(Excerpts from a dataset)
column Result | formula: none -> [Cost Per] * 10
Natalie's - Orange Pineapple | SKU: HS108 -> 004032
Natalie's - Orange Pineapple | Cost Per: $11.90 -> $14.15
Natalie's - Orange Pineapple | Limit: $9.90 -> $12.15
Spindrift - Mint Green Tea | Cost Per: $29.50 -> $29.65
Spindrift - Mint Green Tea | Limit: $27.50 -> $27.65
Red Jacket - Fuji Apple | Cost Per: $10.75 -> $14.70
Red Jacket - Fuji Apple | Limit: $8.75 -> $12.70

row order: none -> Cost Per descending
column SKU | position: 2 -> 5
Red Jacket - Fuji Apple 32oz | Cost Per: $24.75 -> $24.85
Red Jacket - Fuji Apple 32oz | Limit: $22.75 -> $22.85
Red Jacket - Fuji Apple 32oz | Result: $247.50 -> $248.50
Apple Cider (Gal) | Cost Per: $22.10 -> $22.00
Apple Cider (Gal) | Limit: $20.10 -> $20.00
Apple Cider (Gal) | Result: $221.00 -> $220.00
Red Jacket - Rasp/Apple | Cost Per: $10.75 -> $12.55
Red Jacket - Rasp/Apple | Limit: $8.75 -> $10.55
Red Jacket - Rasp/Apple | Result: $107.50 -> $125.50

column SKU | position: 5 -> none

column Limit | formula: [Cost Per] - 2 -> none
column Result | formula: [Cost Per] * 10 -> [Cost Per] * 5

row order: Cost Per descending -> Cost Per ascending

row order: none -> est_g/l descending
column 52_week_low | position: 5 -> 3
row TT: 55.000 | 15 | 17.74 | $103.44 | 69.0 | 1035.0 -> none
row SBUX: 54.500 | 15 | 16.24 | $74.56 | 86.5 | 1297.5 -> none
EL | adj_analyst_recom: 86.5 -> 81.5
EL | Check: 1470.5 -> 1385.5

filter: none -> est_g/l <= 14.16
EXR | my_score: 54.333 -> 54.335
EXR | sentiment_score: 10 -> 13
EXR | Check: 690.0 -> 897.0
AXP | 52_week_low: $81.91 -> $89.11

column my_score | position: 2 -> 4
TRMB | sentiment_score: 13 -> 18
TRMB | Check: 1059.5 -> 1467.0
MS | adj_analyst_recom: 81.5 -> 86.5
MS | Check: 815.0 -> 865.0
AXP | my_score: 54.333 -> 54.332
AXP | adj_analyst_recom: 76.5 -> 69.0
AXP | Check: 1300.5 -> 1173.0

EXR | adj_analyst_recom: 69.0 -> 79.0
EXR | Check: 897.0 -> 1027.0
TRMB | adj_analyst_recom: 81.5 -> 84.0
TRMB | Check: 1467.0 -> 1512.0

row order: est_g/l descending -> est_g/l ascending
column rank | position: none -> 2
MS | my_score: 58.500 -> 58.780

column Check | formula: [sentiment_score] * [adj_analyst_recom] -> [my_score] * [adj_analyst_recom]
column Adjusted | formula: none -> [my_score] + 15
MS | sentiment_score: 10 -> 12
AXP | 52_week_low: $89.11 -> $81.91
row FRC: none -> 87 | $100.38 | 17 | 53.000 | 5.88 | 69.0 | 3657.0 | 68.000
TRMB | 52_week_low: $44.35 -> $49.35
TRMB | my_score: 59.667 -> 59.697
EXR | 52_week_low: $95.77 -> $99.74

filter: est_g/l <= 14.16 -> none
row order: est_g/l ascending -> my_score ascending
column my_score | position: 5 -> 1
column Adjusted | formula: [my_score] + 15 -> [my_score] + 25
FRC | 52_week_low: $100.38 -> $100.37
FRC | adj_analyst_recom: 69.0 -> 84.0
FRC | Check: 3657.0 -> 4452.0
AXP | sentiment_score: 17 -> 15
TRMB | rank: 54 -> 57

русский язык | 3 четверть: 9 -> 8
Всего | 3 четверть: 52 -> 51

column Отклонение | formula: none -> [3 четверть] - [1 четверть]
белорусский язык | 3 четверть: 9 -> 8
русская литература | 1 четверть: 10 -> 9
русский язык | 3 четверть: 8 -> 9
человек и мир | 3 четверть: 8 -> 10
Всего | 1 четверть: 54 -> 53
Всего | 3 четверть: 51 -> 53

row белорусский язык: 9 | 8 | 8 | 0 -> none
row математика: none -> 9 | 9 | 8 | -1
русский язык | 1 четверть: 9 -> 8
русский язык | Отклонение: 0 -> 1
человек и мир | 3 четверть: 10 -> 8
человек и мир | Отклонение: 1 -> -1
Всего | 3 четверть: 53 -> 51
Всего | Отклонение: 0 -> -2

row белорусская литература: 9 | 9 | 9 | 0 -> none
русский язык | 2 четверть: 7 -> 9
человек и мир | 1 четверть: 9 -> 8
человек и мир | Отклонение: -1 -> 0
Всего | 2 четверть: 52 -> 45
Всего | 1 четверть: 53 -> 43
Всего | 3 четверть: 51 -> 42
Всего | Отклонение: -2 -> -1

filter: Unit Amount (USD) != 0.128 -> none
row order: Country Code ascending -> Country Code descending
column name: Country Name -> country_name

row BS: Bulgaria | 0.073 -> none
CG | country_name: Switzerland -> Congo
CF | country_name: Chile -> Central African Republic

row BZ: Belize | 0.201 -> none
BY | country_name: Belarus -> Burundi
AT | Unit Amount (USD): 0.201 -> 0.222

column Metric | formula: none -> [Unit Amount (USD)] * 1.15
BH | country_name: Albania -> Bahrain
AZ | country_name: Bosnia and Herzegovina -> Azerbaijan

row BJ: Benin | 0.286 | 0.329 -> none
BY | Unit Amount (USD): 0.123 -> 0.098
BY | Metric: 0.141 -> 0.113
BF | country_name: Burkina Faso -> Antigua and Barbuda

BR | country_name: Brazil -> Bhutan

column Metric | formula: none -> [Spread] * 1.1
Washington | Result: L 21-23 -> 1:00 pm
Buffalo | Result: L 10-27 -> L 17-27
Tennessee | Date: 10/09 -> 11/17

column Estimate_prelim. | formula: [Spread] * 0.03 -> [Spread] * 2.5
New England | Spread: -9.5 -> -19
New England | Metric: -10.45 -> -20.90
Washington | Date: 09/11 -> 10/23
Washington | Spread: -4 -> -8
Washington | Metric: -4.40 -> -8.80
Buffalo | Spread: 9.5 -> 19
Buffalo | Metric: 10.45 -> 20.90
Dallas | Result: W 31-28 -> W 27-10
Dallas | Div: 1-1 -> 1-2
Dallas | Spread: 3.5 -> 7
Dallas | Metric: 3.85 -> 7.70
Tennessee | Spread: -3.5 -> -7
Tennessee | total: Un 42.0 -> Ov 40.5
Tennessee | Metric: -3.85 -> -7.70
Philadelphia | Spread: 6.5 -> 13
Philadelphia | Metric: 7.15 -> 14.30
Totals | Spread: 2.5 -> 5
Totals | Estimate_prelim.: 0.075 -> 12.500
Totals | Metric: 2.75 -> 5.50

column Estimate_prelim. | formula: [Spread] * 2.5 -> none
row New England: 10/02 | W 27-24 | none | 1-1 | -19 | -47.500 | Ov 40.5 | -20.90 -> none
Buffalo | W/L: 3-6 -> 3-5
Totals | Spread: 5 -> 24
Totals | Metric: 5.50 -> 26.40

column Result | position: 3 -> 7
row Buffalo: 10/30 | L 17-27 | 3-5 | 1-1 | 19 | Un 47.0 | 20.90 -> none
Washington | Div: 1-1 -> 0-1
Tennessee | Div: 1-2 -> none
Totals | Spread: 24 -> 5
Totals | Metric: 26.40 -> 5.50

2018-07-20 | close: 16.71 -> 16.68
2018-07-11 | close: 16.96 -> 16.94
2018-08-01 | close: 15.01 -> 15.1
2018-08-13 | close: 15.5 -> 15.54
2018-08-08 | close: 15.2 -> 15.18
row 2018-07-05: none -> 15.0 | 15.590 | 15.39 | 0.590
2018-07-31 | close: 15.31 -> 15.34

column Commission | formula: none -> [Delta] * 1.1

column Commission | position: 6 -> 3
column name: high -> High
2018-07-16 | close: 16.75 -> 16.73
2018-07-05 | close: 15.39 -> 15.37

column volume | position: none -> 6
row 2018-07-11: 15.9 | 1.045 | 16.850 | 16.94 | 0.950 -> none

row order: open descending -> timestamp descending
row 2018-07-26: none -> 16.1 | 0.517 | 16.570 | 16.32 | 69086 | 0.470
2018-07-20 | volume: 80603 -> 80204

__Problem statement__.
Write out word for word only the lines from the start of the entries down to the line with "Spindrift - Mint Green Tea | Cost", please, including both ends.

__Solution to the exercise__.
column Result | formula: none -> [Cost Per] * 10
Natalie's - Orange Pineapple | SKU: HS108 -> 004032
Natalie's - Orange Pineapple | Cost Per: $11.90 -> $14.15
Natalie's - Orange Pineapple | Limit: $9.90 -> $12.15
Spindrift - Mint Green Tea | Cost Per: $29.50 -> $29.65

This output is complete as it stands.